Hawaii Governor Linda Lingle has released an independent analysis of the proposed Honolulu rail program to the public and to elected officials. The report was commissioned by the state Department of Transportation. Infrastructure Management Group, CBRE Richard Ellis and Thomas A Rubin performed the equivalent of a "due diligence" report on the project, and according to the Honolulu Star-Advertiser, indicated that the project would rise in cost by $1.7 billion to $7.0 billion for the 20 mile long line.
In addition, the consultants indicated that operating subsidies could be substantially higher than forecast, and that the city of Honolulu could become saddled with heavy debt by the project. Further, the consultants noted the likelihood that ridership projections might not be met.

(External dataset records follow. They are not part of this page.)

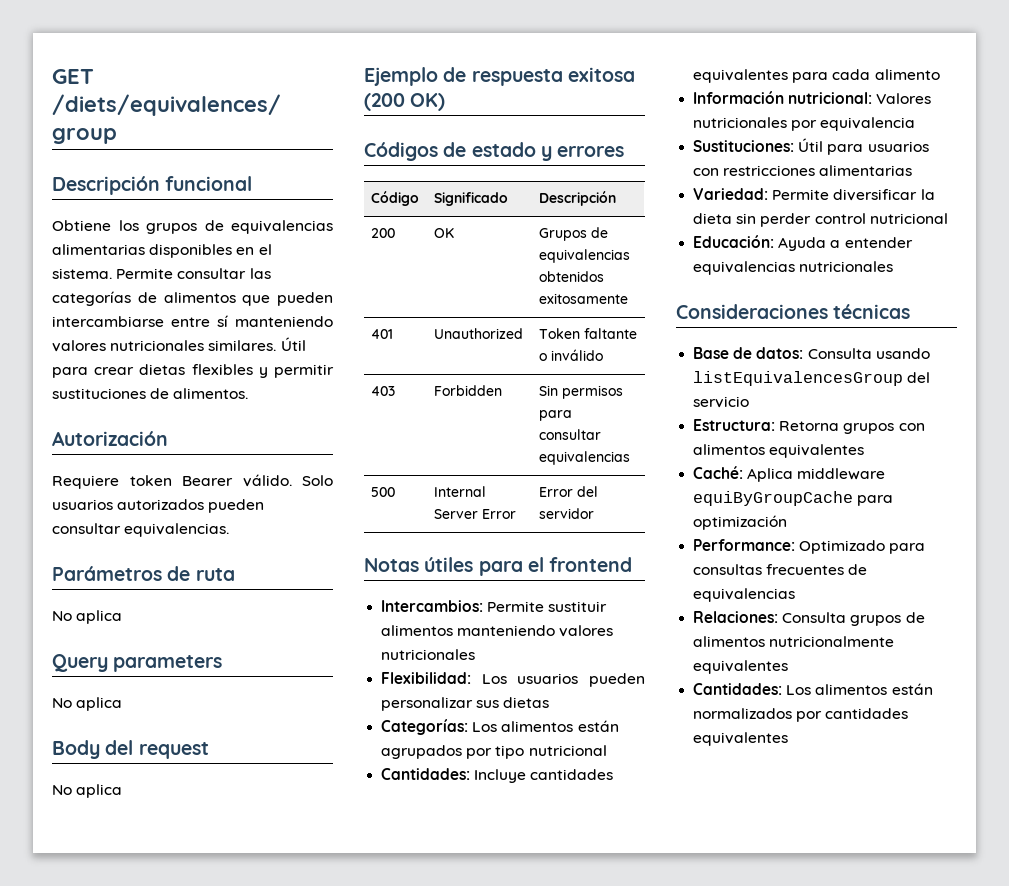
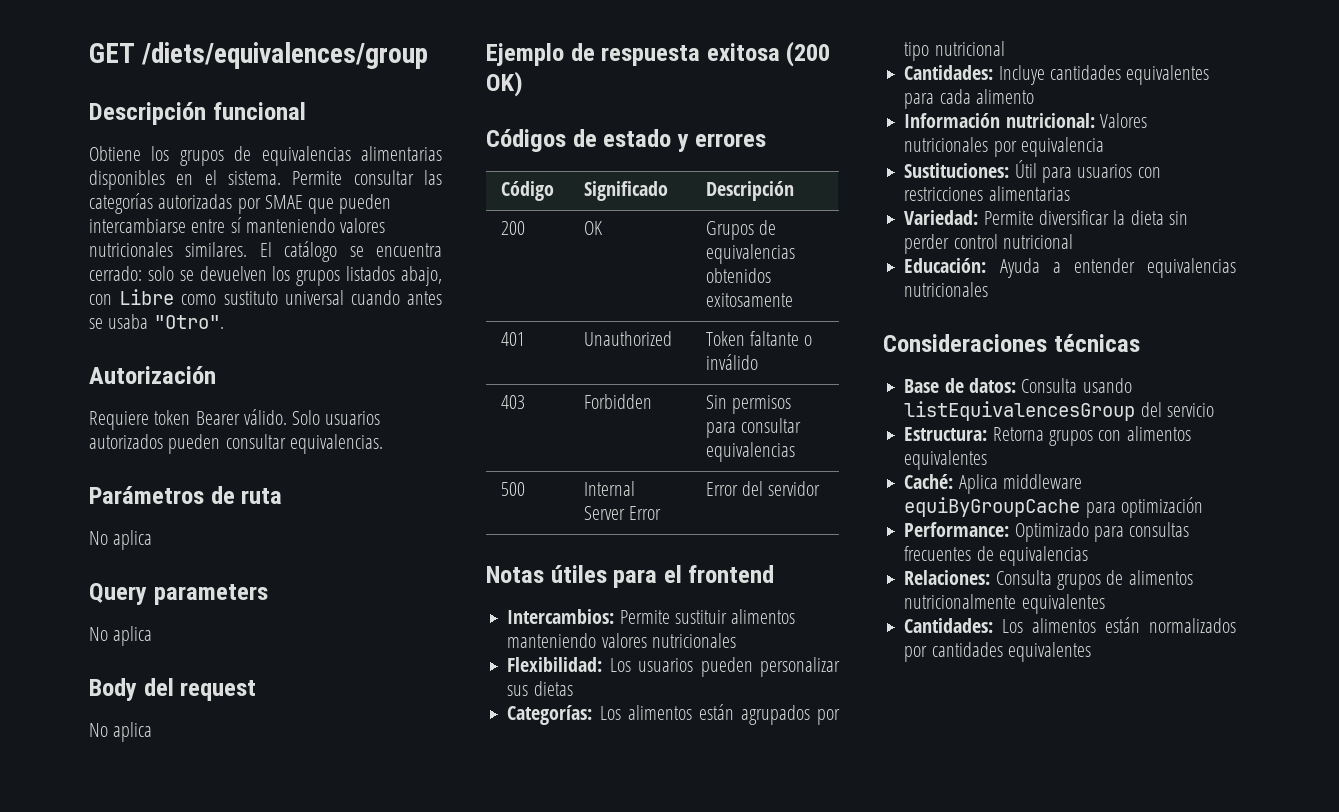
- Permite consultar las categorías de alimentos que pueden intercambiarse entre sí manteniendo valores nutricionales similares.
+ Permite consultar las categorías autorizadas por SMAE que pueden intercambiarse entre sí manteniendo valores nutricionales similares.
- Útil para crear dietas flexibles y permitir sustituciones de alimentos.
+ El catálogo se encuentra cerrado: solo se devuelven los grupos listados abajo, con Libre como sustituto universal cuando antes se usaba "Otro".

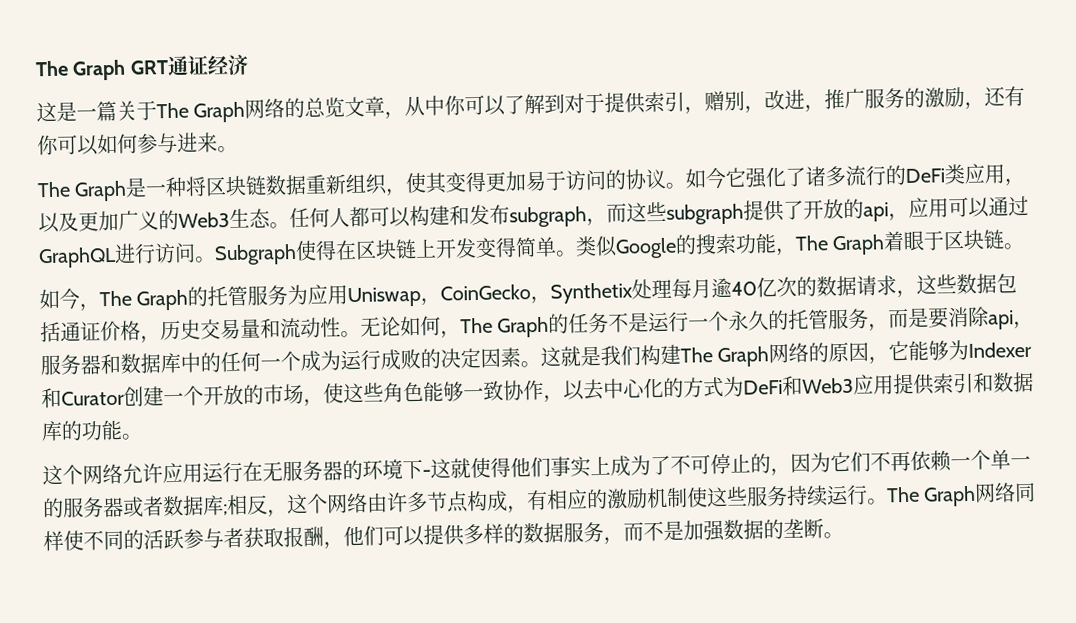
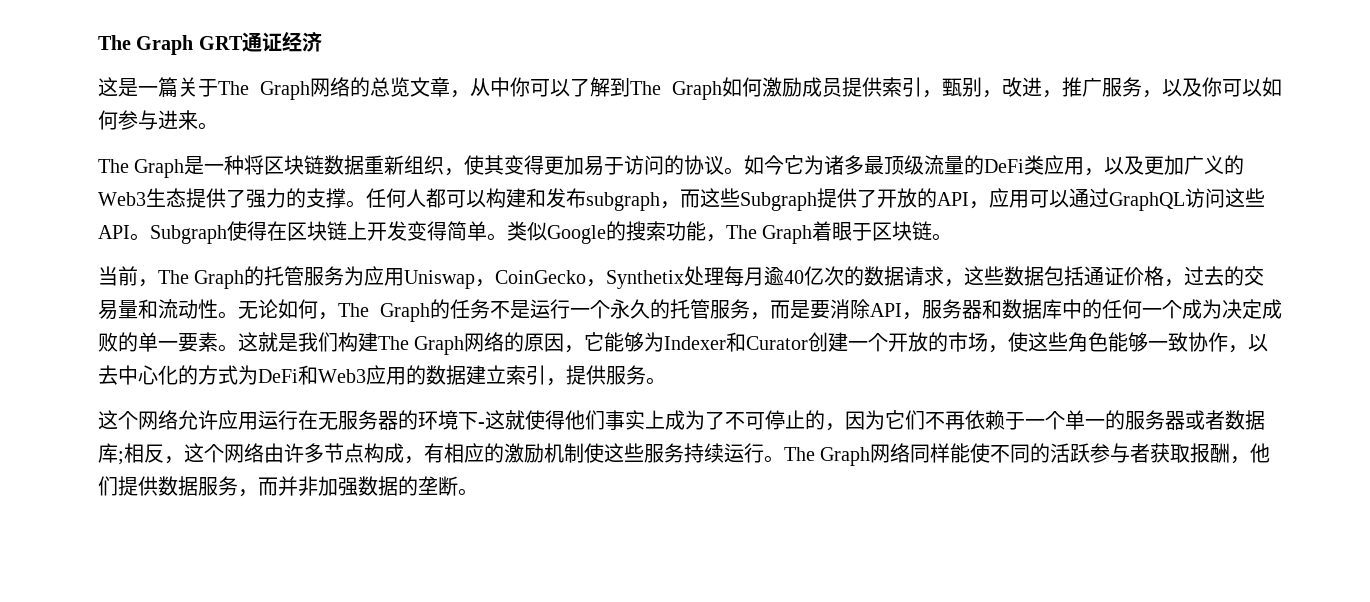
- 这是一篇关于The Graph网络的总览文章，从中你可以了解到对于提供索引，赠别，改进，推广服务的激励，还有你可以如何参与进来。
+ 这是一篇关于The Graph网络的总览文章，从中你可以了解到The Graph如何激励成员提供索引，甄别，改进，推广服务，以及你可以如何参与进来。
- 如今它强化了诸多流行的DeFi类应用，以及更加广义的Web3生态。
+ 如今它为诸多最顶级流量的DeFi类应用，以及更加广义的Web3生态提供了强力的支撑。
- 任何人都可以构建和发布subgraph，而这些subgraph提供了开放的api，应用可以通过GraphQL进行访问。
+ 任何人都可以构建和发布subgraph，而这些Subgraph提供了开放的API，应用可以通过GraphQL访问这些API。
- 如今，The Graph的托管服务为应用Uniswap，CoinGecko，Synthetix处理每月逾40亿次的数据请求，这些数据包括通证价格，历史交易量和流动性。
+ 当前，The Graph的托管服务为应用Uniswap，CoinGecko，Synthetix处理每月逾40亿次的数据请求，这些数据包括通证价格，过去的交易量和流动性。
- 无论如何，The Graph的任务不是运行一个永久的托管服务，而是要消除api，服务器和数据库中的任何一个成为运行成败的决定因素。
+ 无论如何，The Graph的任务不是运行一个永久的托管服务，而是要消除API，服务器和数据库中的任何一个成为决定成败的单一要素。
- 这就是我们构建The Graph网络的原因，它能够为Indexer和Curator创建一个开放的市场，使这些角色能够一致协作，以去中心化的方式为DeFi和Web3应用提供索引和数据库的功能。
+ 这就是我们构建The Graph网络的原因，它能够为Indexer和Curator创建一个开放的市场，使这些角色能够一致协作，以去中心化的方式为DeFi和Web3应用的数据建立索引，提供服务。
- 这个网络允许应用运行在无服务器的环境下-这就使得他们事实上成为了不可停止的，因为它们不再依赖一个单一的服务器或者数据库;相反，这个网络由许多节点构成，有相应的激励机制使这些服务持续运行。
+ 这个网络允许应用运行在无服务器的环境下-这就使得他们事实上成为了不可停止的，因为它们不再依赖于一个单一的服务器或者数据库;相反，这个网络由许多节点构成，有相应的激励机制使这些服务持续运行。
- The Graph网络同样使不同的活跃参与者获取报酬，他们可以提供多样的数据服务，而不是加强数据的垄断。
+ The Graph网络同样能使不同的活跃参与者获取报酬，他们提供数据服务，而并非加强数据的垄断。

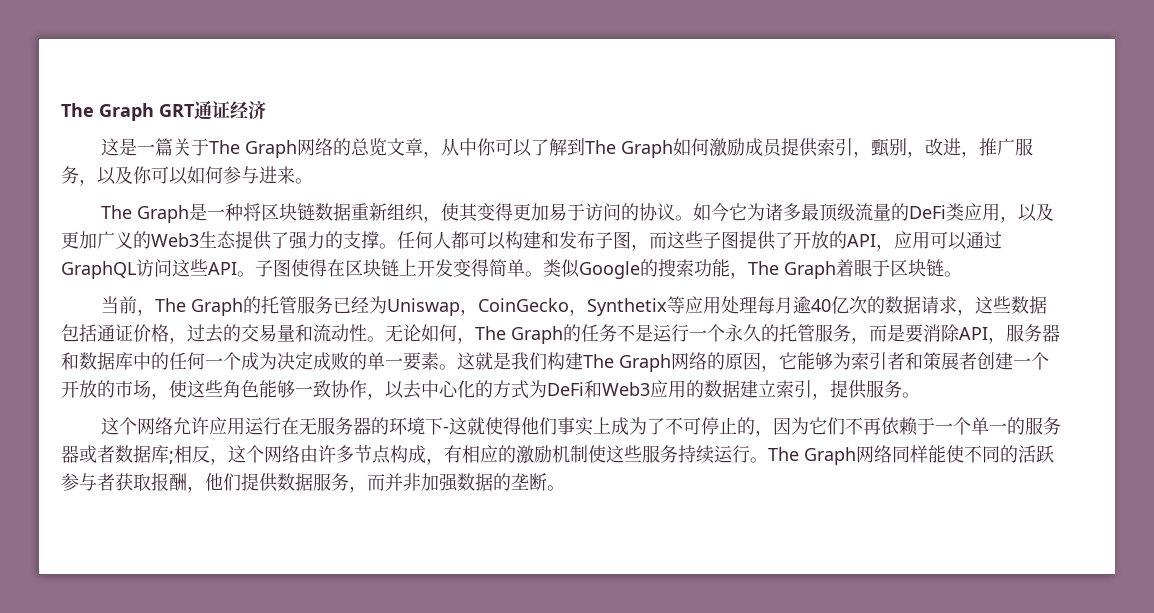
- 任何人都可以构建和发布subgraph，而这些Subgraph提供了开放的API，应用可以通过GraphQL访问这些API。
+ 任何人都可以构建和发布子图，而这些子图提供了开放的API，应用可以通过GraphQL访问这些API。
- Subgraph使得在区块链上开发变得简单。
+ 子图使得在区块链上开发变得简单。
- 当前，The Graph的托管服务为应用Uniswap，CoinGecko，Synthetix处理每月逾40亿次的数据请求，这些数据包括通证价格，过去的交易量和流动性。
+ 当前，The Graph的托管服务已经为Uniswap，CoinGecko，Synthetix等应用处理每月逾40亿次的数据请求，这些数据包括通证价格，过去的交易量和流动性。
- 这就是我们构建The Graph网络的原因，它能够为Indexer和Curator创建一个开放的市场，使这些角色能够一致协作，以去中心化的方式为DeFi和Web3应用的数据建立索引，提供服务。
+ 这就是我们构建The Graph网络的原因，它能够为索引者和策展者创建一个开放的市场，使这些角色能够一致协作，以去中心化的方式为DeFi和Web3应用的数据建立索引，提供服务。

Post-rail transit system usage and fare revenue are likely to be substantially lower than that projected in the current Financial Plan, since the Plan’s projection would require an unprecedented and unrealistic growth in transit utilization for a city that already has one of the highest transit utilization rates in the country.
The findings of cost escalation and over-projection of ridership have been noted as a fairly routine occurrence in international infrastructure research.
Note: Honolulu rail project planning documents indicated greenhouse gas emission reductions as a benefit of the project. Demographia published an analysis indicating that the impact on greenhouse gas emissions either a marginal increase or a marginal decrease depending upon performance. It was projected that any reduction would have been at costs per ton many times above international standards.